Table of Contents
- Bug 108: Fork perl zombies
- Bug 106: Fix test failures with SGE LRM adapter
- Bug 105: Held Condor jobs should be reported as SUSPENDED
- Bug 104: globus-job-manager-event-generator loads all historical events the first time run
- Bug 103: Ease two phase end commit timeout
- Bug 102: Fix Two Phase Commit Semantics for Failed Jobs
- Bug 100: one of the RSL parameters is not supported error doesn't indicate which it is
- Bug 99: Add a high-level diagram for the approach doc
- Bug 98: Add Condor-G doc for using GRAM 2 and 5
- Bug 96: GRAM-106 SGE LRM mishandles invalid environment definition
- Bug 95: GRAM-106 SGE LRM doesn't check for executable permissions
- Bug 94: GRAM-106 SGE LRM doesn't check for executable existence
- Bug 93: GRAM-106 SGE LRM script doesn't handle environment vars with whitespace
- Bug 92: stdout to local file doesn't work if count >1
- Bug 88: Missed two phase commit causes job to not be destroyed
- Bug 86: Prioritize script invocations to improve throughput
- Bug 80: GRAM 5 beta2 release
- Bug 79: Add support for OSG's "NFS Lite" concept
- Bug 77: GRAM zombie
- Bug 71: GRAM protocol test package contains expired test certificate
- Bug 70: globus-job-status acts strange for completed jobs in GRAM5
- Bug 69: globus-job-get-output -f doesn't work in GRAM5
- Bug 68: Bad error when proxy is too short-lived
- Bug 54: make globus-job-manager-event-generator not require configuration by default
- Bug 53: Generalize log path configuration
- Bug 51: configurable control of number of perl scripts that can run simultaneously
- Bug 47: simplify the throughput tester program and use improved version as doc
- Bug 24: Debug/verbose flags for globusrun, globus-job-run
- Bug 23: Improved error codes and error reporting for users
- Bug 22: client connections can't be timed out
- Bug 15: transition from httpg to https
- Bug 14: increase availability of GRAM in linux distributions
- Bug 12: Gatekeeper's syslog output cannot be controlled
- Bug 5: Add gram-level prologue and epilogue script execution for mpi jobs
- Bug 4: Add support for a "managed fork" service
- Bug 2: Investigate how to setup GRAM5 services in a HA setup
- All Fixes: This link lists all 67 of the improvements and bug fixes that were done for the GT 5.0.0 release
The following experiments were run on the
nomer.mcs.anl.gov virtual
cluster. The
cluster consists of 6 partitions, each having a single
Intel(R) Xeon(R) CPU E5430 @ 2.66GHz core, and 2GB
RAM. The virtual machines in the cluster each had a single virtual network
interface. The cluster was configured as follows:
- 1 node: Master node
- 5 nodes: Test/execution nodes
All nodes ran an apache2 http server, gmond (ganglia monitoring), and pbs_mom (torque LRM).
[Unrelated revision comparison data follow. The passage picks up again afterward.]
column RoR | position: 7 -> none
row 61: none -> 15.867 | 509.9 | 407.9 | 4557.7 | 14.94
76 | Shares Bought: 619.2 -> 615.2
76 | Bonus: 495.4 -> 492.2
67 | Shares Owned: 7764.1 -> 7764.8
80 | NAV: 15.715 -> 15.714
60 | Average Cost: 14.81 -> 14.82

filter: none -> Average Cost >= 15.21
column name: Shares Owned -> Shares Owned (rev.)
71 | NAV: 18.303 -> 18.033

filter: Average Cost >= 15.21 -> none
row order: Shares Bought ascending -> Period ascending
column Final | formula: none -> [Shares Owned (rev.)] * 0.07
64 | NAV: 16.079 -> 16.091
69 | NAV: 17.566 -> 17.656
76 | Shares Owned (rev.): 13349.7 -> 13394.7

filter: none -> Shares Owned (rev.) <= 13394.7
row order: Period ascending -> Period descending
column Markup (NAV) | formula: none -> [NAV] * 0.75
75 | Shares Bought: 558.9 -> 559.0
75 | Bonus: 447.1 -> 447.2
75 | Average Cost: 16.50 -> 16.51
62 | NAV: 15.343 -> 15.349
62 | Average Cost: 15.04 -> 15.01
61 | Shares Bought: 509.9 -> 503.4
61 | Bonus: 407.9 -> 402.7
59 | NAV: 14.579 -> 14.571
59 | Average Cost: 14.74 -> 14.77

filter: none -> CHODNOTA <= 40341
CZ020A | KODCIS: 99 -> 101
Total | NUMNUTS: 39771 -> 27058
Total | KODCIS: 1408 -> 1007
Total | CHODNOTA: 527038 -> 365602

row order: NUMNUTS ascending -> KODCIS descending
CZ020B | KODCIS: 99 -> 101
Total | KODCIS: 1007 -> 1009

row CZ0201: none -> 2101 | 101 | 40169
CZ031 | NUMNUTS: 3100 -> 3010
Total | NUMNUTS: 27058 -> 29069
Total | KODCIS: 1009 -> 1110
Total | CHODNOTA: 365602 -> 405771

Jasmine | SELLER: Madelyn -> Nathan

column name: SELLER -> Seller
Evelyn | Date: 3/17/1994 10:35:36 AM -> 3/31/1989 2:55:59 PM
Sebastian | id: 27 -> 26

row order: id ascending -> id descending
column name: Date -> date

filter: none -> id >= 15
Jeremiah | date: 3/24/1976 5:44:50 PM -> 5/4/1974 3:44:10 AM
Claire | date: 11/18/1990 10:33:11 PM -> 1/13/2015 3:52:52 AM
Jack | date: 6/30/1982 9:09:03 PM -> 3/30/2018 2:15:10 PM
The master node also ran a globus-gatekeeper, globus-gridftp-server, globus-job-manager-event-generator, gmetad (Ganglia Meta Daemon), pbs_sched (Torque LRM scheduler), pbs_server (Torque LRM server), and nfsd linux kernel NFSv4 server for the execution nodes.
The test nodes (1 for single-client tests, 5 for multiple client tests) ran the gram-throughput-tester program. All 5 test/execution nodes executed the test job executables as scheduled by the LRM.
These tests were done with GT 5.0.0 beta1. The throughput tester was compiled from CVS trunk October 30, 2009.
The first set of tests submitted jobs to the GRAM5 service for one hour. After one hour elapsed, the client would terminate any jobs which were being managed by the GRAM5 service. The test client recorded the time of the experiment start, the time of the termination start, and the time after which all jobs had reached a DONE or FAILED state.
The throughput test client would generate a maximum of 50 simultaneous job requests. For all but the uncapped test below, a maximum of 2000 jobs were managed by the job manager at any given time (pending or active). Once the client had submitted 2000 jobs, it would stop submissions until a job completed. A total of 10 execution slots were available for the LRM to schedule jobs into, so many were in the GRAM5 PENDING state during the duration of the test.
The different gram-throughput-tester experiments consisted of:
Table 1. GRAM5 Throughput Tester Experiments
| Experiment Name | LRM monitoring method | Number of clients | Number of users | Maximum number of simultaneous jobs / client |
|---|---|---|---|---|
| 1-client-poll | POLL | 1 | 1 | 2000 |
| 1-client-seg | SEG | 1 | 1 | 2000 |
| 1-client-seg-uncapped | SEG | 1 | 1 | unlimited |
| 5-client-seg | SEG | 5 | 1 | 2000 |
| 5-client-seg-diffusers | SEG | 5 | 5 | 2000 |
The following table contains a summary of the results of these experiments. The columns contain the following information:
- Experiment
- Experiment name, the same as in the previous section
- Total Jobs
- The total number of GRAM jobs that were submitted to the GRAM5 service by the throughput tester in one hour.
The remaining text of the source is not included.